Work instructions: Find the string "none" in the records and copy each line where it occurs.

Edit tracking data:
______________________________

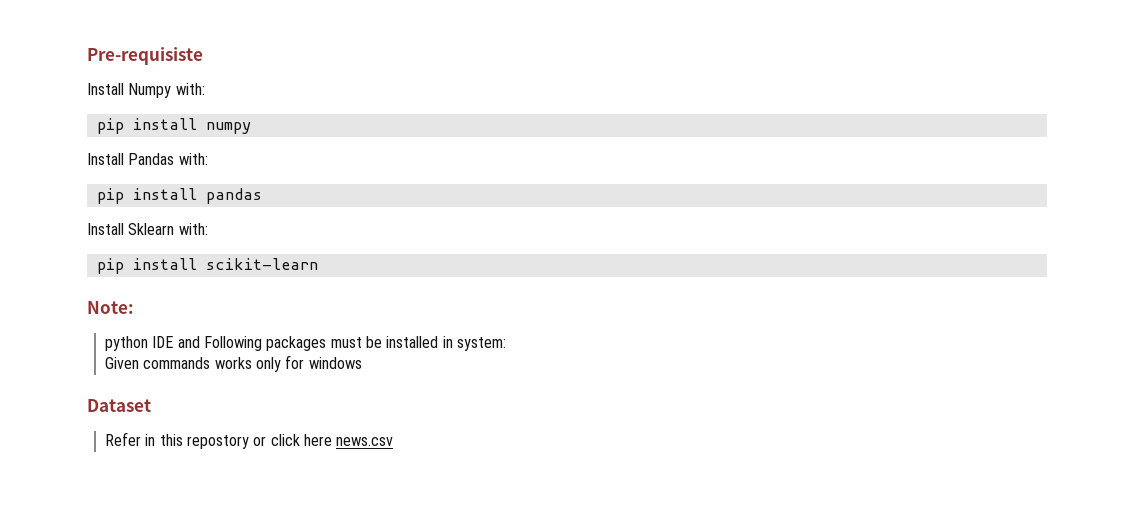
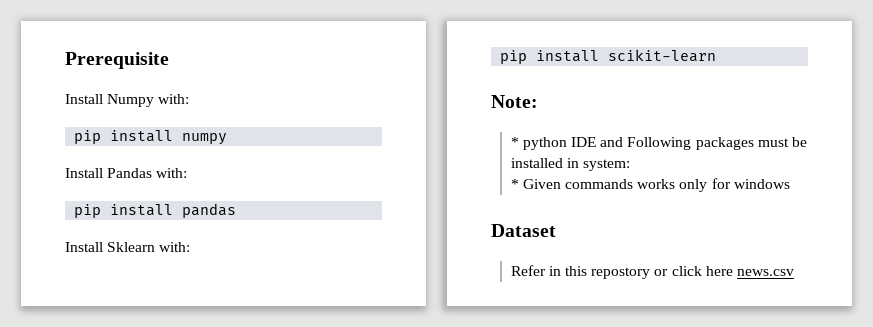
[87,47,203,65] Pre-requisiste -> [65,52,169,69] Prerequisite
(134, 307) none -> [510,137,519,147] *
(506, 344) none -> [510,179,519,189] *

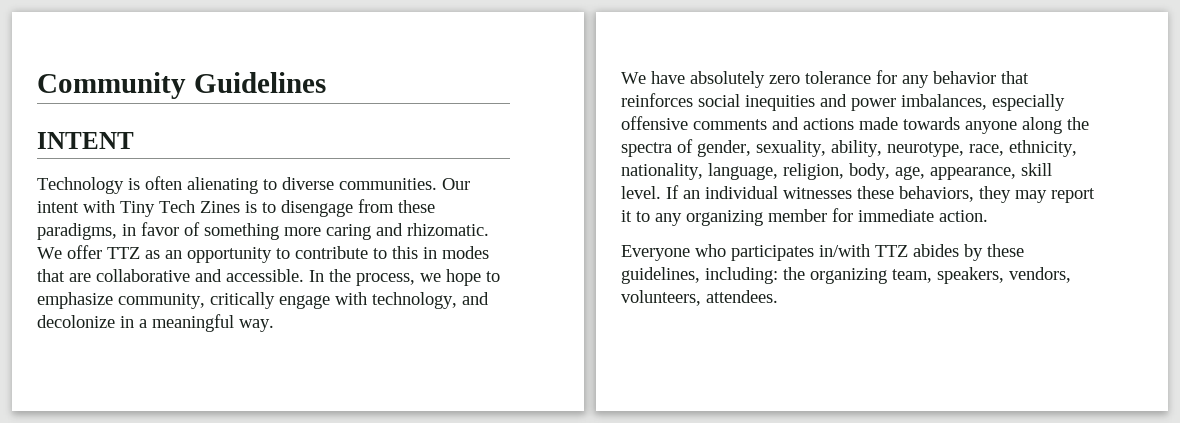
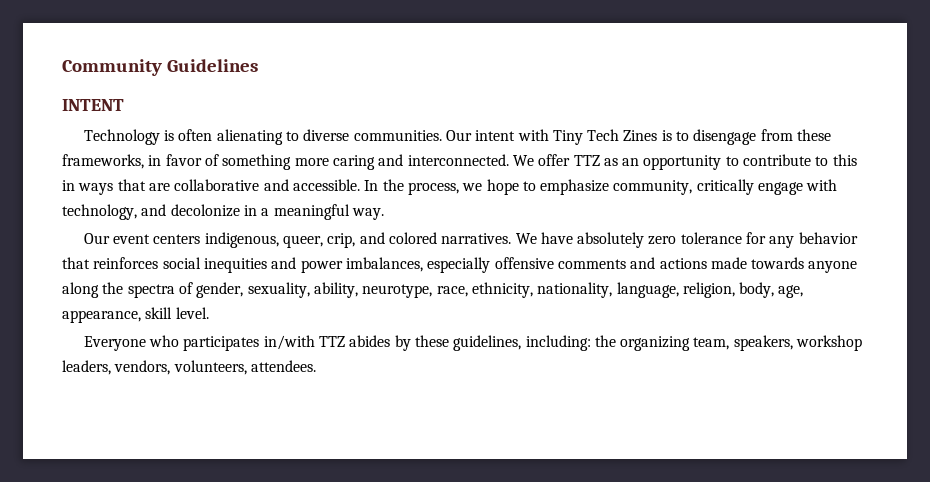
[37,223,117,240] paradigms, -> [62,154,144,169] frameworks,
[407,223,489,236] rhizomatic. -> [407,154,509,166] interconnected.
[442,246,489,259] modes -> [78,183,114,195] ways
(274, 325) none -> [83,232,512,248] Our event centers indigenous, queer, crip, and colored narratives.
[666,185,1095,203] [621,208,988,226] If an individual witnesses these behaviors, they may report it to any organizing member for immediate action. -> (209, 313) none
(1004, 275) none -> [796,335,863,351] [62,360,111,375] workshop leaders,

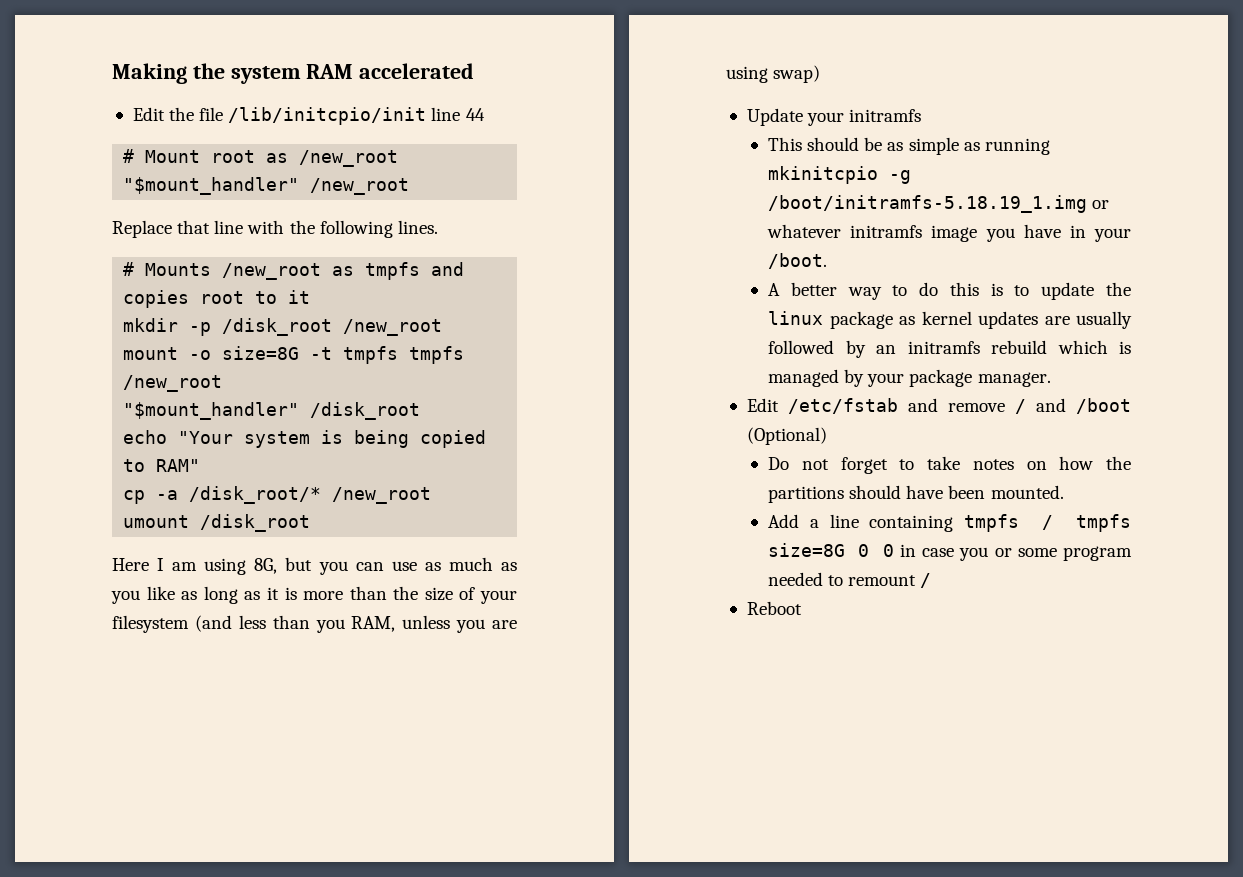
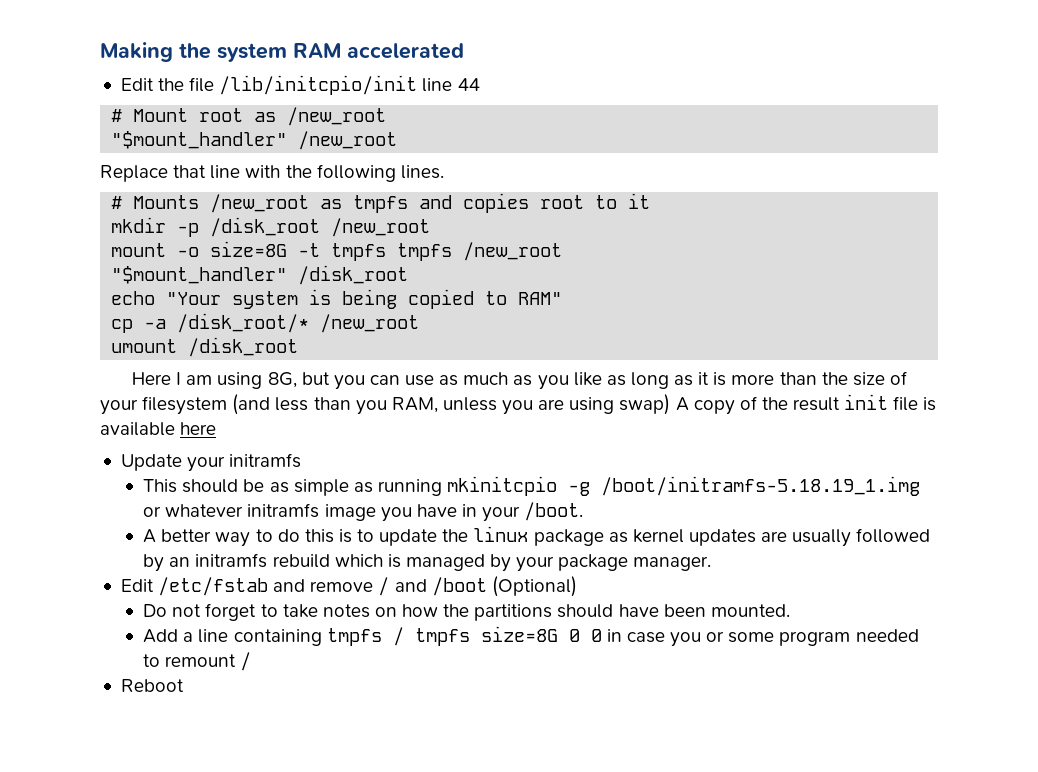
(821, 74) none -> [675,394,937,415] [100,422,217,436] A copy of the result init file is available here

______________________________

Your solution:
(134, 307) none -> [510,137,519,147] *
(506, 344) none -> [510,179,519,189] *
(274, 325) none -> [83,232,512,248] Our event centers indigenous, queer, crip, and colored narratives.
[666,185,1095,203] [621,208,988,226] If an individual witnesses these behaviors, they may report it to any organizing member for immediate action. -> (209, 313) none
(1004, 275) none -> [796,335,863,351] [62,360,111,375] workshop leaders,
(821, 74) none -> [675,394,937,415] [100,422,217,436] A copy of the result init file is available here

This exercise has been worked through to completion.